Dead Letter Queues, Poison Pills, and Exactly-Once Semantics

In any event-driven system, messages will fail. The question isn’t whether — it’s whether failed messages disappear silently, block all processing, or get routed to a place where humans can investigate and reprocess them. Dead Letter Queues (DLQs) are the answer, but configuring them correctly is where most teams fail.

Dead Letter Queue Architecture

A DLQ is just a regular SQS queue configured as the destination for messages that exceed their maxReceiveCount.

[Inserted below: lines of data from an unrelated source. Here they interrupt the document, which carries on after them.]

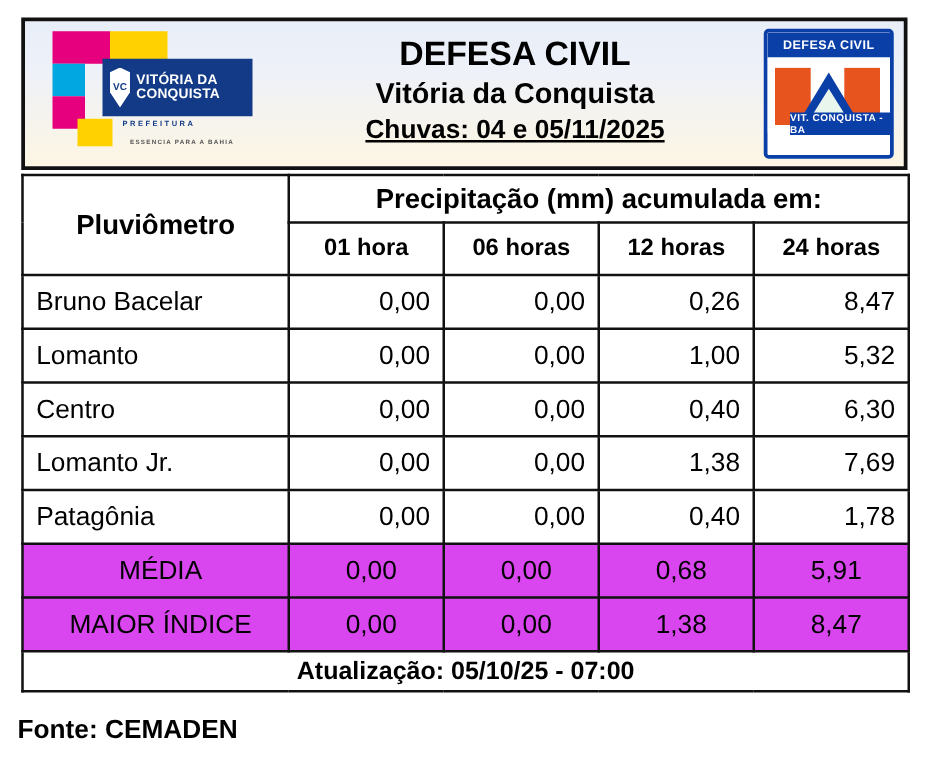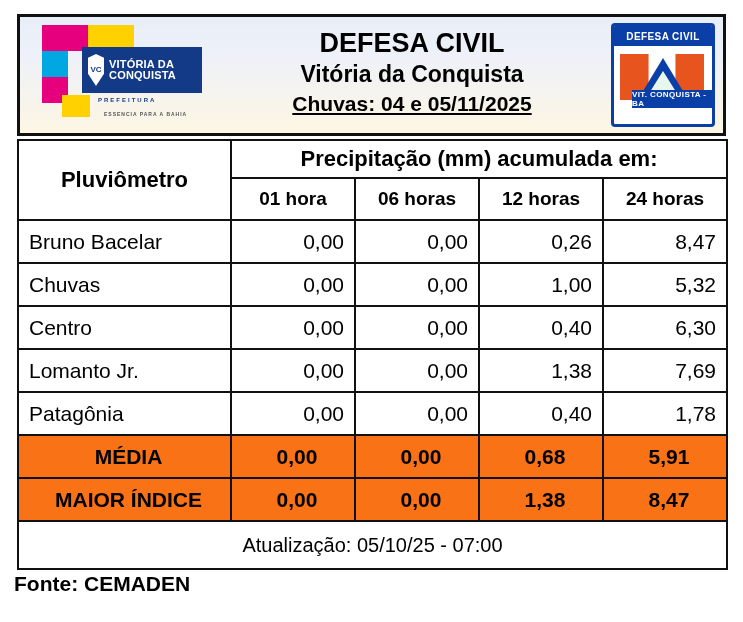--- a/index.html
+++ b/index.html
@@ -315,7 +315,7 @@
         <td class="val">8,47</td>
       </tr>
       <tr>
-        <td class="name">Chuvas</td>
+        <td class="name">Lomanto</td>
         <td class="val">0,00</td>
         <td class="val">0,00</td>
         <td class="val">1,00</td>

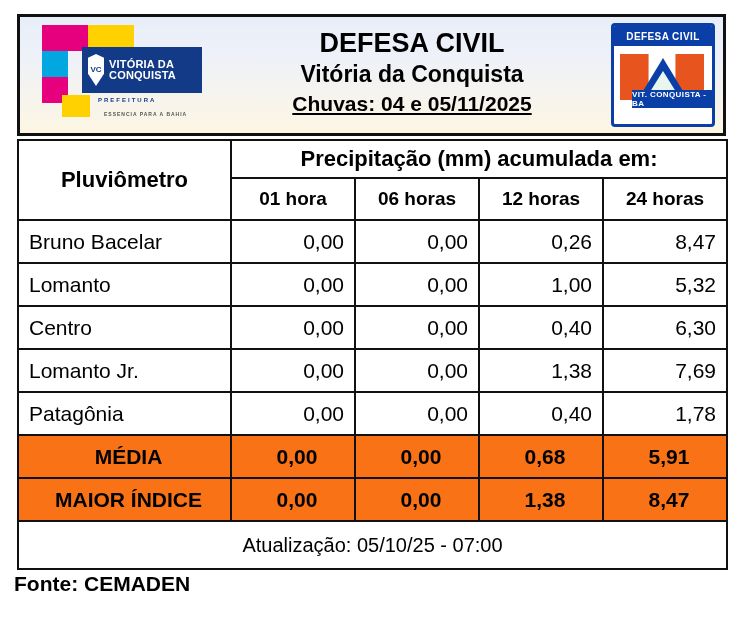--- a/index.html
+++ b/index.html
@@ -214,8 +214,8 @@
     height: 43px;
   }
   tr.summary td {
-    background: #f97316;
-    font-weight: bold;
+    background: #d946ef;
+    font-weight: normal;
     padding-left: 18px;
   }
   tr.summary td.name {

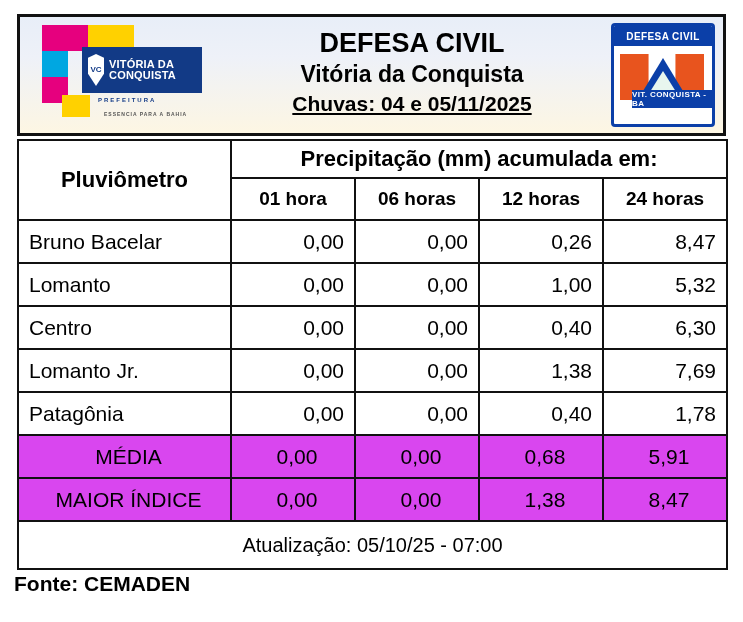--- a/index.html
+++ b/index.html
@@ -229,8 +229,8 @@
   td.update {
     text-align: center;
     font-size: 20px;
-    font-weight: normal;
-    height: 48px;
+    font-weight: bold;
+    height: 32px;
   }
 
   .fonte {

The critical design decisions:

import boto3
import json

sqs = boto3.client('sqs')

# Step 1: Create the DLQ first
dlq_response = sqs.create_queue(
    QueueName='order-processing-dlq',
    Attributes={
        'MessageRetentionPeriod': '1209600',  # 14 days (maximum)
        'VisibilityTimeout': '300'
    }
)
dlq_arn = sqs.get_queue_attributes(
    QueueUrl=dlq_response['QueueUrl'],
    AttributeNames=['QueueArn']
)['Attributes']['QueueArn']

# Step 2: Create the main queue with redrive policy
main_queue = sqs.create_queue(
    QueueName='order-processing',
    Attributes={
        'MessageRetentionPeriod': '345600',   # 4 days
        'VisibilityTimeout': '300',            # 5 min processing window
        'ReceiveMessageWaitTimeSeconds': '20', # Long polling
        'RedrivePolicy': json.dumps({
            'deadLetterTargetArn': dlq_arn,
            'maxReceiveCount': 3  # After 3 failed attempts → DLQ
        })
    }
)

# Step 3: Enable redrive allow policy on DLQ (who can send to it)
sqs.set_queue_attributes(
    QueueUrl=dlq_response['QueueUrl'],
    Attributes={
        'RedriveAllowPolicy': json.dumps({
            'redrivePermission': 'byQueue',
            'sourceQueueArns': [
                'arn:aws:sqs:us-east-1:123456789012:order-processing'
            ]
        })
    }
)

import software.amazon.awssdk.services.sqs.SqsClient;
import software.amazon.awssdk.services.sqs.model.*;
import java.util.Map;

public class DlqSetup {

    private final SqsClient sqs = SqsClient.create();

    public void createQueueWithDlq() {
        // Create DLQ
        CreateQueueResponse dlqResponse = sqs.createQueue(CreateQueueRequest.builder()
            .queueName("order-processing-dlq")
            .attributes(Map.of(
                QueueAttributeName.MESSAGE_RETENTION_PERIOD, "1209600",
                QueueAttributeName.VISIBILITY_TIMEOUT, "300"
            ))
            .build());

        // Get DLQ ARN
        String dlqArn = sqs.getQueueAttributes(GetQueueAttributesRequest.builder()
            .queueUrl(dlqResponse.queueUrl())
            .attributeNames(QueueAttributeName.QUEUE_ARN)
            .build())
            .attributes().get(QueueAttributeName.QUEUE_ARN);

        // Create main queue with redrive to DLQ
        sqs.createQueue(CreateQueueRequest.builder()
            .queueName("order-processing")
            .attributes(Map.of(
                QueueAttributeName.MESSAGE_RETENTION_PERIOD, "345600",
                QueueAttributeName.VISIBILITY_TIMEOUT, "300",
                QueueAttributeName.RECEIVE_MESSAGE_WAIT_TIME_SECONDS, "20",
                QueueAttributeName.REDRIVE_POLICY,
                    """{"deadLetterTargetArn":"%s","maxReceiveCount":3}""".formatted(dlqArn)
            ))
            .build());
    }
}

Automated DLQ Reprocessing

Messages in the DLQ need a path back to the main queue — either automated (after a fix is deployed) or manual (after investigation):

def reprocess_dlq(dlq_url: str, main_queue_url: str, max_messages: int = 100):
    """
    Move messages from DLQ back to main queue for reprocessing.
    Use after deploying a fix for the root cause.
    """
    processed = 0

    while processed < max_messages:
        response = sqs.receive_message(
            QueueUrl=dlq_url,
            MaxNumberOfMessages=10,
            WaitTimeSeconds=5,
            MessageAttributeNames=['All'],
            AttributeNames=['All']
        )

        messages = response.get('Messages', [])
        if not messages:
            break

        for message in messages:
            # Optionally inspect before reprocessing
            body = json.loads(message['Body'])
            receive_count = int(message['Attributes'].get('ApproximateReceiveCount', 0))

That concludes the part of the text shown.